Remember Alice? She’s one of two big, stinky flowers that over 100,000 people visited last year at the Chicago Botanic Garden. And she’s now producing fruit – but don’t take a bite or it may be your last.
Alice is an amorphophallus titanum, colloquially known as the corpse flower for the foul stench it emits upon blooming. It can grow as tall as 10 feet and has the largest unbranched inflorescence, or cluster of flowers, in the world. In the wild, it’s found exclusively in the rainforests of Sumatra, Indonesia.
After 12 years of building up energy in a vegetative state, Alice bloomed on Sept. 28, 2015. The leafy sheath of the flower, called a spathe, peeled away to reveal its giant spadix, the inner spike of the plant which attracts pollinators like beetles and flesh flies. For only 24 to 48 hours after flowering, the spadix produces its characteristic stench reminiscent of rotting flesh. That, coupled with the red color of the inner spathe and flowers, tricks pollinators into thinking the plant is decaying meat.
[Surprise! Corpse Flower Blooms at Chicago Botanic Garden]
Upon blooming, Alice was promptly pollinated by pollen from both her “brother” plant Spike, who sadly never opened on his own, and a Denver Botanic Garden’s corpse flower called Stinky.
Soon after pollination, the plant’s odor faded as well as its prominent, large upper portion. It once stood 55 inches, but is now less than half that height.
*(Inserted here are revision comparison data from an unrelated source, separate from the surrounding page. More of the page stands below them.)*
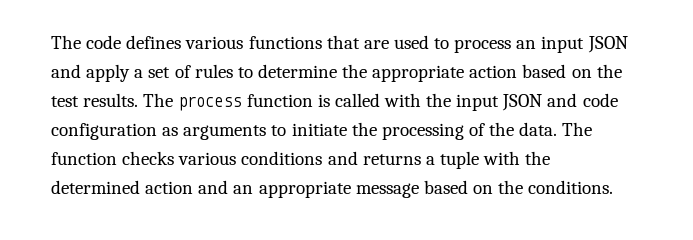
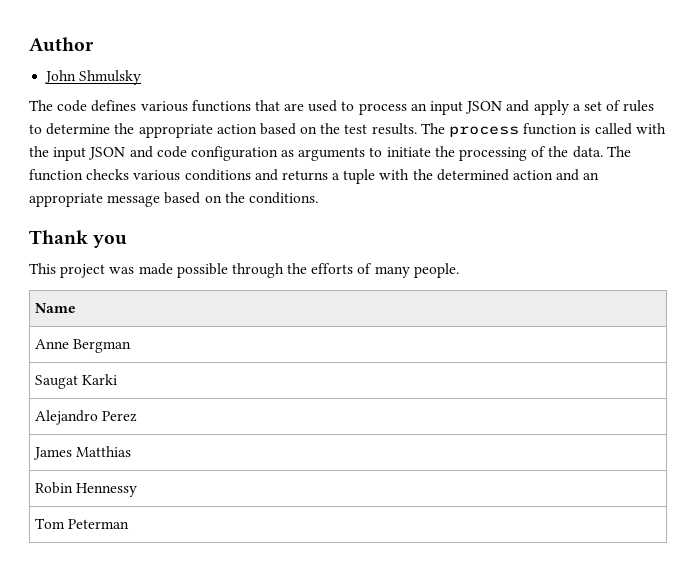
+ Author
+ John Shmulsky
+ Thank you
+ This project was made possible through the efforts of many people.
+ Name
+ Anne Bergman
+ Saugat Karki
+ Alejandro Perez
+ James Matthias
+ Robin Hennessy
+ Tom Peterman

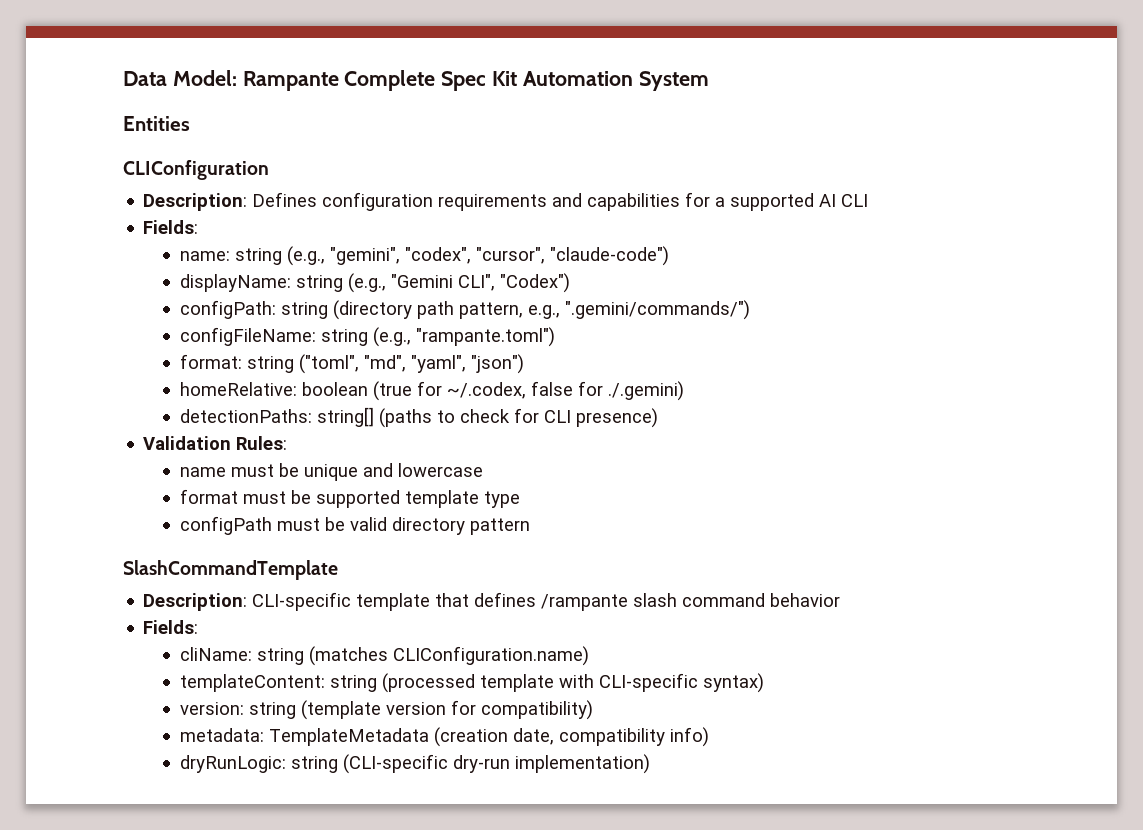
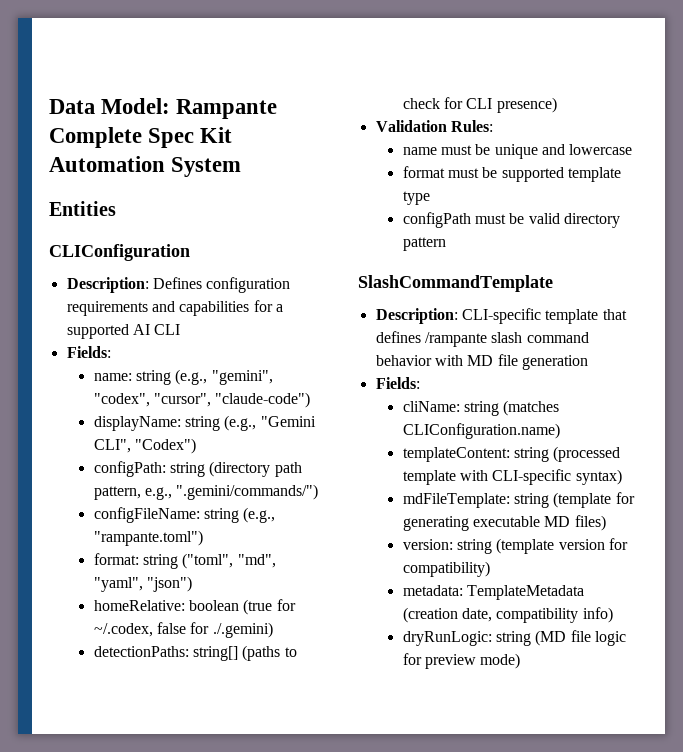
- Description: CLI-specific template that defines /rampante slash command behavior
+ Description: CLI-specific template that defines /rampante slash command behavior with MD file generation
+ mdFileTemplate: string (template for generating executable MD files)
- dryRunLogic: string (CLI-specific dry-run implementation)
+ dryRunLogic: string (MD file logic for preview mode)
What’s left now is the base of the plant, covered in 400 to 500 small fruit that resemble cherry tomatoes. Right now they’re firm and dark orange but in about two months they’ll ripen into bright red fruit with a soft, fleshy texture.
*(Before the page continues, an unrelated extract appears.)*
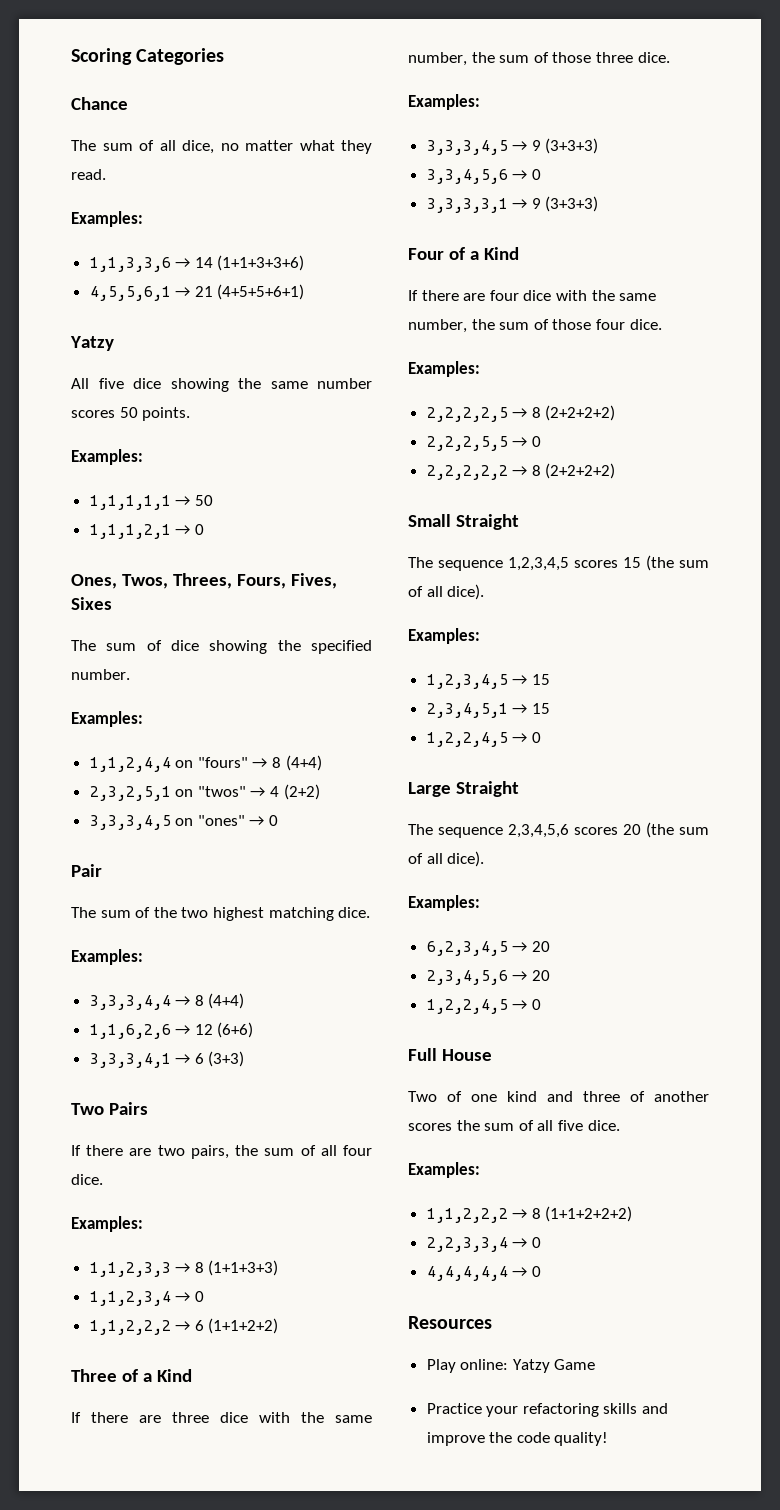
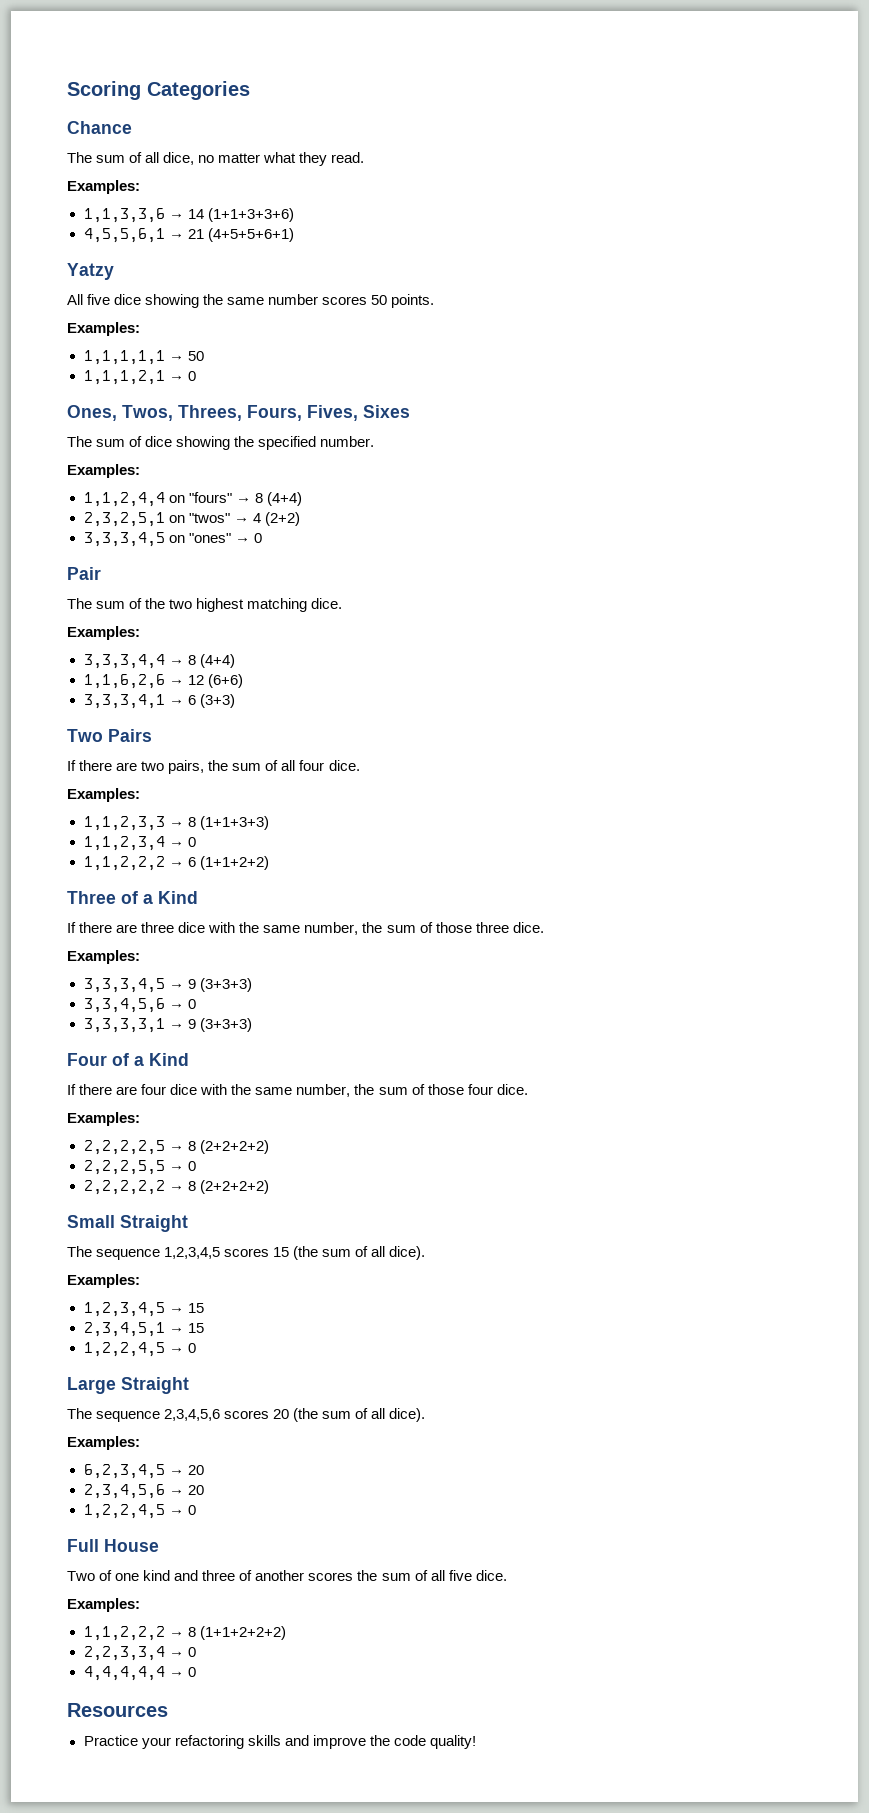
- Play online: Yatzy Game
Alice is about two-thirds of the way into the fruiting process, the plant’s last phase before entering five to 10 years of dormancy that will precede its next flowering. Tim Pollak, outdoor floriculturist at the Chicago Botanic Garden, expects the fruit to be ready for harvest in early April.
“From there, we’ll extract the two seeds produced from each fruit,” Pollak said. “We’ll try to germinate some of these seeds to grow more plants, freeze some in our seed bank and also distribute them to universities and research institutions that request them.”
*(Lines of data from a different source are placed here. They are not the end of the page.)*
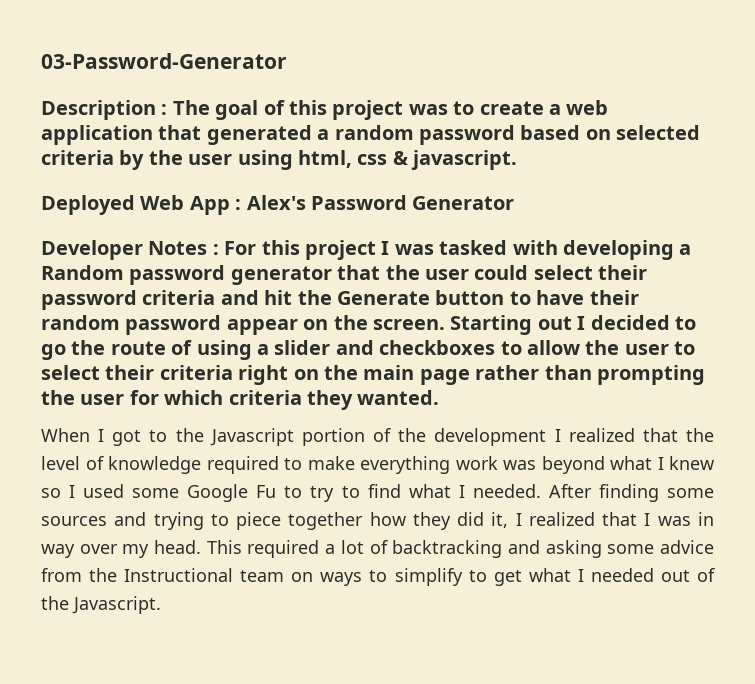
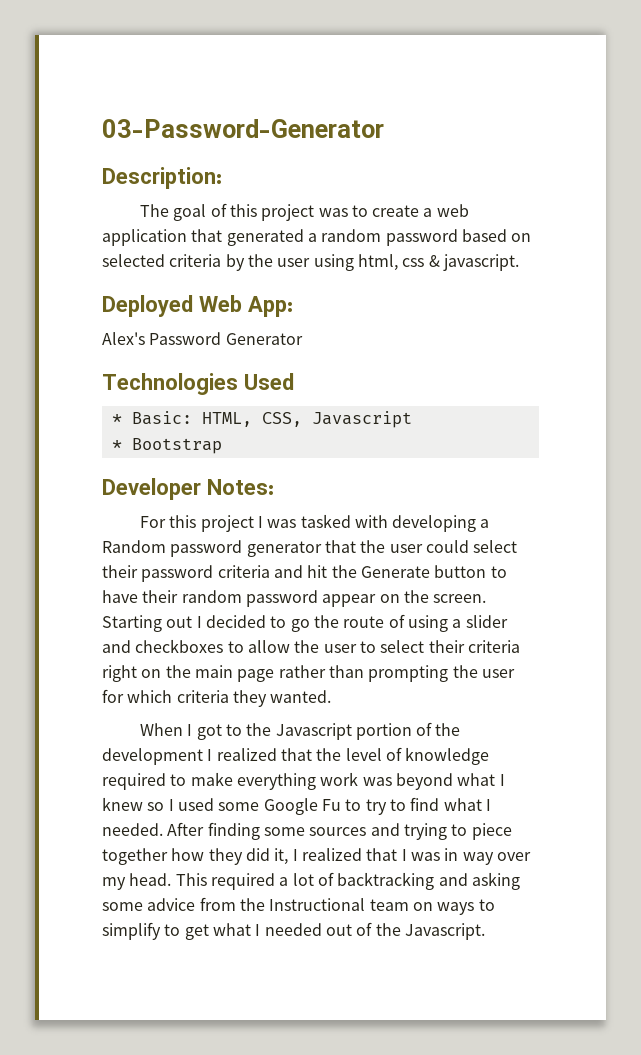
- Description : The goal of this project was to create a web application that generated a random password based on selected criteria by the user using html, css & javascript.
+ Description:
+ The goal of this project was to create a web application that generated a random password based on selected criteria by the user using html, css & javascript.
- Deployed Web App : Alex's Password Generator
+ Deployed Web App:
+ Alex's Password Generator
+ Technologies Used
+ * Basic: HTML, CSS, Javascript
+ * Bootstrap
- Developer Notes : For this project I was tasked with developing a Random password generator that the user could select their password criteria and hit the Generate button to have their random password appear on the screen.
+ Developer Notes:
+ For this project I was tasked with developing a Random password generator that the user could select their password criteria and hit the Generate button to have their random password appear on the screen.

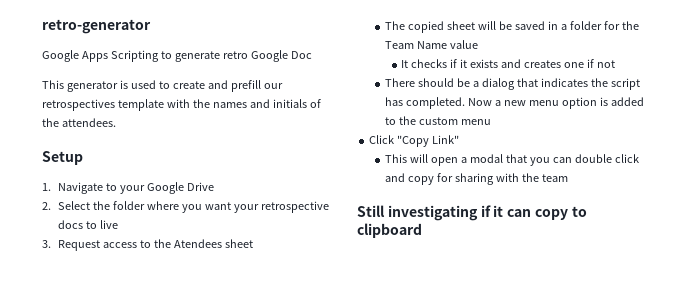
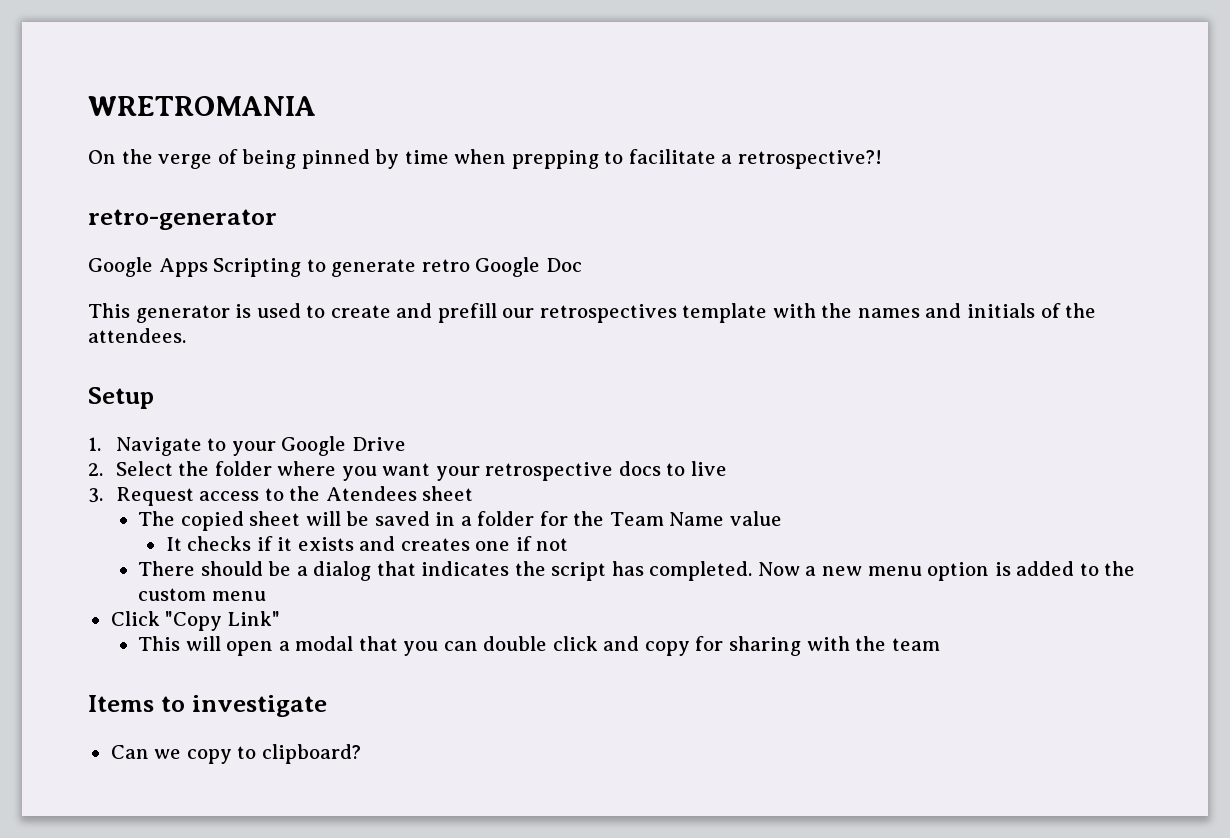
+ WRETROMANIA
+ On the verge of being pinned by time when prepping to facilitate a retrospective?!
- Still investigating if it can copy to clipboard
+ Items to investigate
+ Can we copy to clipboard?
Pollak expects at least half of the seeds to fully develop within the fruit, so hopefully by April, the garden will have around 400 to 500 fresh corpse flower seeds.
The future of the corpse flower in this city is far from over. The garden has 12 other plants in their collection and are expecting another one to bloom within the next year or two.
If visitors to the garden were hoping to one day dine on the corpse flower’s fruit, they’ll be sadly disappointed. The fruit are not fit for human consumption and considered poisonous. In the wild, they’re eaten by the rhinoceros hornbill, which then excretes the seeds, spreading them throughout the Sumatran rainforests.
“Even here in the Chicago area, there are plants that birds can feed on that are poisonous to humans,” Pollak said. “The native people of Sumatra don’t seek this fruit out for food, so there is no known edible value to it.”
Still, checking out this strange plant in its final form, before it enters years of dormancy, is worth it. Think of it as the end of a new chapter in the lengthy saga of the corpse flower!
The public can view Alice for free in the Tropical Greenhouse of the garden’s Regenstein Center until Monday, Jan. 25. On Sunday, Jan. 17, Pollak and Patrick Herendeen, the garden’s senior scientist, will discuss and answer questions about Alice, Spike and the peculiar traits of these plants. The free lecture will start at 1:30 p.m. in the Alsdorf Auditorium.